Altered synaptic structure in the hippocampus in a mouse model of Alzheimer’s disease with soluble amyloid-β oligomers and no plaque pathology

Authors: Katherine A Price, Merina Varghese, Allison Sowa, Frank Yuk, Hannah Brautigam, Michelle E Ehrlich, Dara L Dickstein

Published in: Molecular Neurodegeneration | Issue 1/2014

Abstract

Background

Mounting evidence suggests that soluble oligomers of amyloid-β (oAβ) represent the pertinent synaptotoxic form of Aβ in sporadic Alzheimer’s disease (AD); however, the mechanistic links between oAβ and synaptic degeneration remain elusive. Most in vivo experiments to date have been limited to examining the toxicity of oAβ in mouse models that also possess insoluble fibrillar Aβ (fAβ), and data generated from these models can lead to ambiguous interpretations. Our goal in the present study was to examine the effects of soluble oAβ on neuronal and synaptic structure in the amyloid precursor protein (APP) E693Q (“Dutch”) mouse model of AD, which develops intraneuronal accumulation of soluble oAβ with no detectable plaques in AD-relevant brain regions. We performed quantitative analyses of neuronal pathology, including dendrite morphology, spine density, and synapse ultrastructure in individual hippocampal CA1 neurons.

Results

When assessing neuronal morphology and complexity we observed significant alterations in apical but not in basal dendritic arbor length in Dutch mice compared to wild type.
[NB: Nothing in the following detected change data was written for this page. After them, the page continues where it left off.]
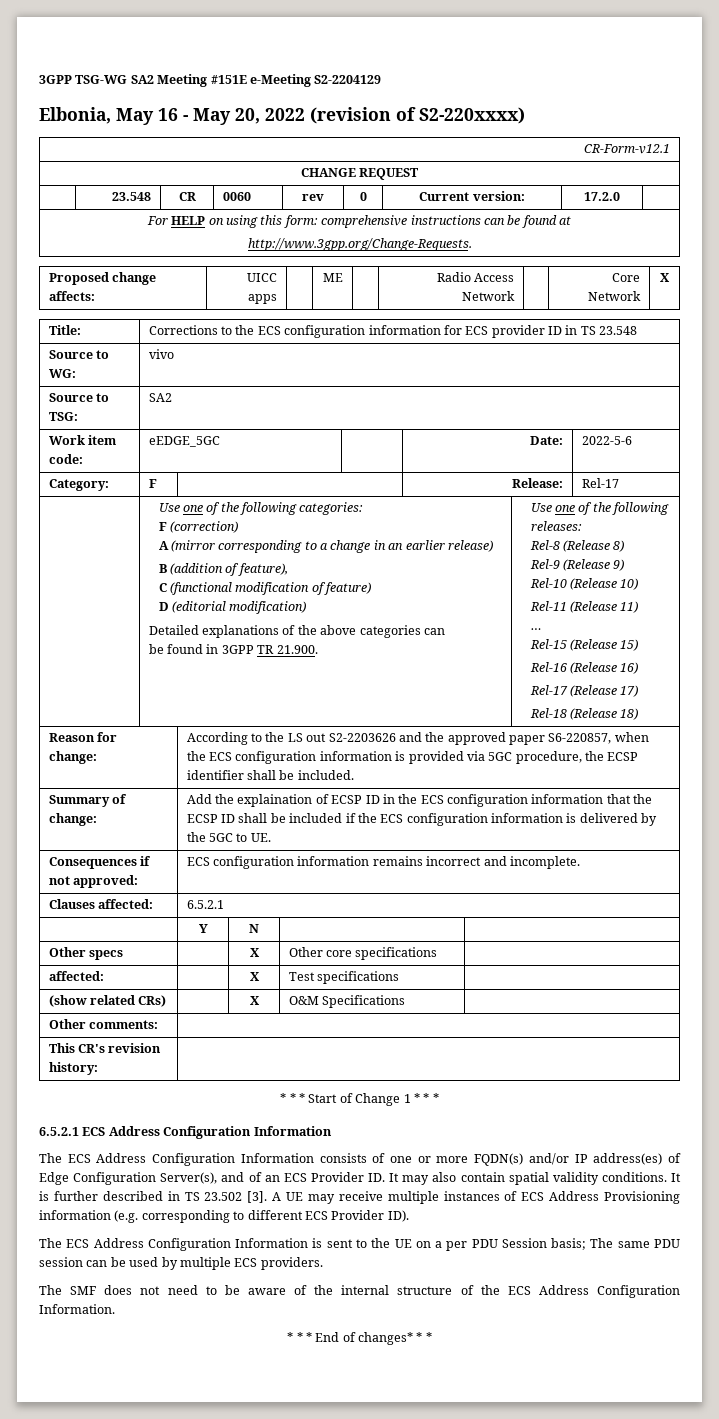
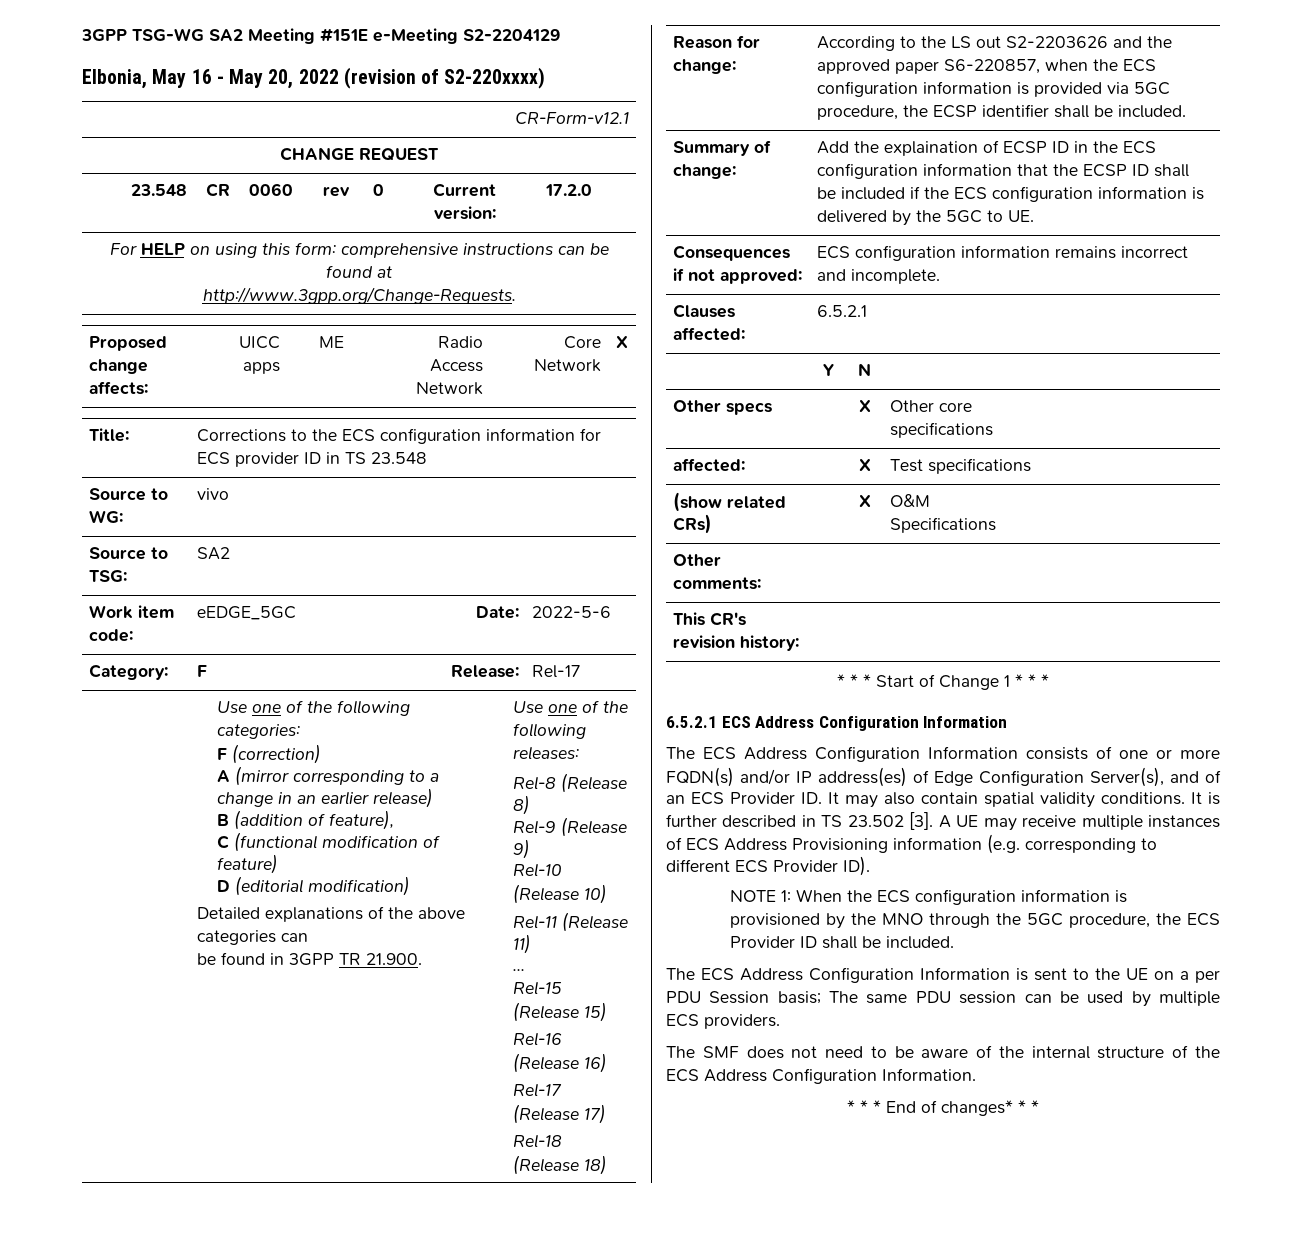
+ NOTE 1: When the ECS configuration information is provisioned by the MNO through the 5GC procedure, the ECS Provider ID shall be included.

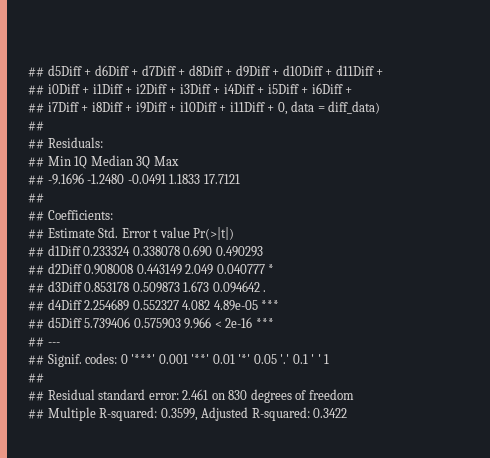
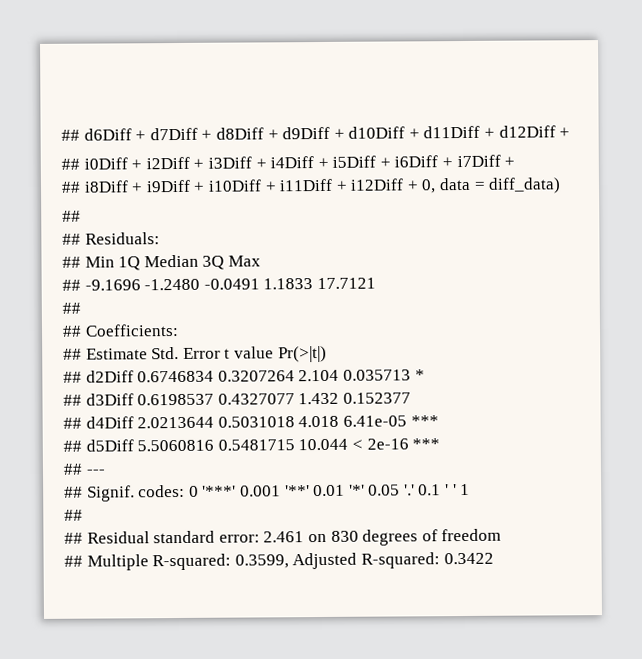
- ## d5Diff + d6Diff + d7Diff + d8Diff + d9Diff + d10Diff + d11Diff +
+ ## d6Diff + d7Diff + d8Diff + d9Diff + d10Diff + d11Diff + d12Diff +
- ## i0Diff + i1Diff + i2Diff + i3Diff + i4Diff + i5Diff + i6Diff +
- ## i7Diff + i8Diff + i9Diff + i10Diff + i11Diff + 0, data = diff_data)
+ ## i0Diff + i2Diff + i3Diff + i4Diff + i5Diff + i6Diff + i7Diff +
+ ## i8Diff + i9Diff + i10Diff + i11Diff + i12Diff + 0, data = diff_data)
- ## d1Diff 0.233324 0.338078 0.690 0.490293
- ## d2Diff 0.908008 0.443149 2.049 0.040777 *
- ## d3Diff 0.853178 0.509873 1.673 0.094642 .
- ## d4Diff 2.254689 0.552327 4.082 4.89e-05 ***
+ ## d2Diff 0.6746834 0.3207264 2.104 0.035713 *
+ ## d3Diff 0.6198537 0.4327077 1.432 0.152377
+ ## d4Diff 2.0213644 0.5031018 4.018 6.41e-05 ***
- ## d5Diff 5.739406 0.575903 9.966 < 2e-16 ***
+ ## d5Diff 5.5060816 0.5481715 10.044 < 2e-16 ***

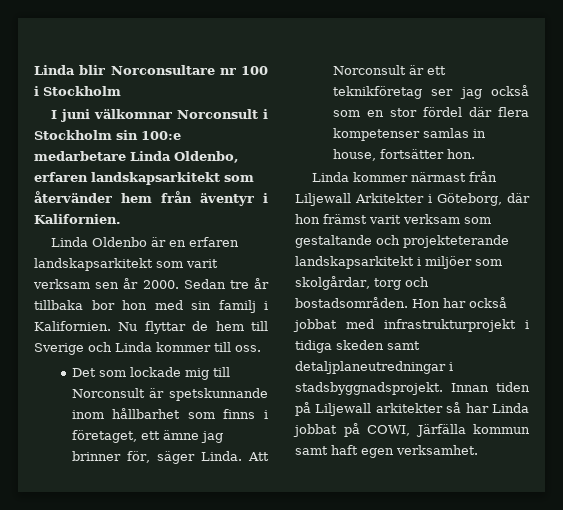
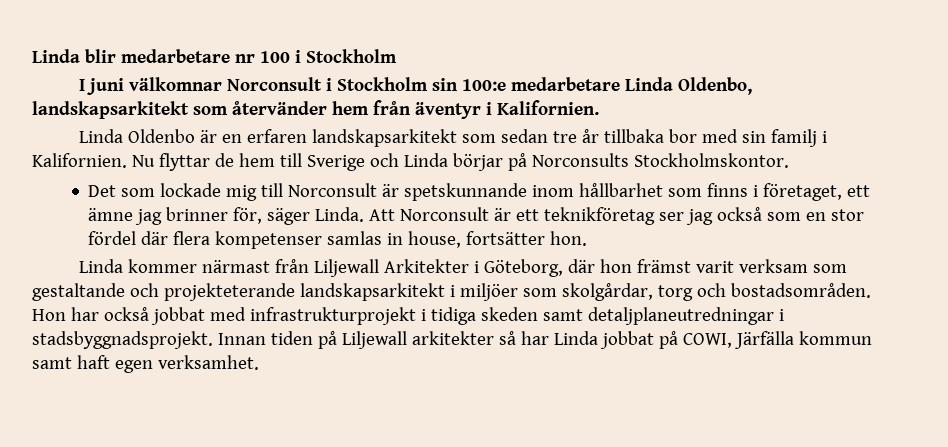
- Linda blir Norconsultare nr 100 i Stockholm
+ Linda blir medarbetare nr 100 i Stockholm
- I juni välkomnar Norconsult i Stockholm sin 100:e medarbetare Linda Oldenbo, erfaren landskapsarkitekt som återvänder hem från äventyr i Kalifornien.
+ I juni välkomnar Norconsult i Stockholm sin 100:e medarbetare Linda Oldenbo, landskapsarkitekt som återvänder hem från äventyr i Kalifornien.
- Linda Oldenbo är en erfaren landskapsarkitekt som varit verksam sen år 2000. Sedan tre år tillbaka bor hon med sin familj i Kalifornien.
+ Linda Oldenbo är en erfaren landskapsarkitekt som sedan tre år tillbaka bor med sin familj i Kalifornien.
- Nu flyttar de hem till Sverige och Linda kommer till oss.
+ Nu flyttar de hem till Sverige och Linda börjar på Norconsults Stockholmskontor.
Moreover, Dutch mice exhibited a significant decrease in dendritic arborization with a decrease in dendritic length and number of intersections at 120 μm and 150 μm from the soma, respectively. We next examined synaptic parameters and found that while there were no differences in overall synaptic structure, Dutch mice displayed a significant reduction in the post-synaptic density (PSD) length of synapses on mushroom spines, in comparison to wild type littermates.

Conclusion

The structural alterations to individual neurons in Dutch mice along with the changes in larger dendritic spines support the Aβ oligomer hypothesis, which postulates that the early cognitive impairments that occur in AD are attributed to the accumulation of soluble oAβ first affecting at the synaptic level with subsequent structural disturbances and cellular degeneration.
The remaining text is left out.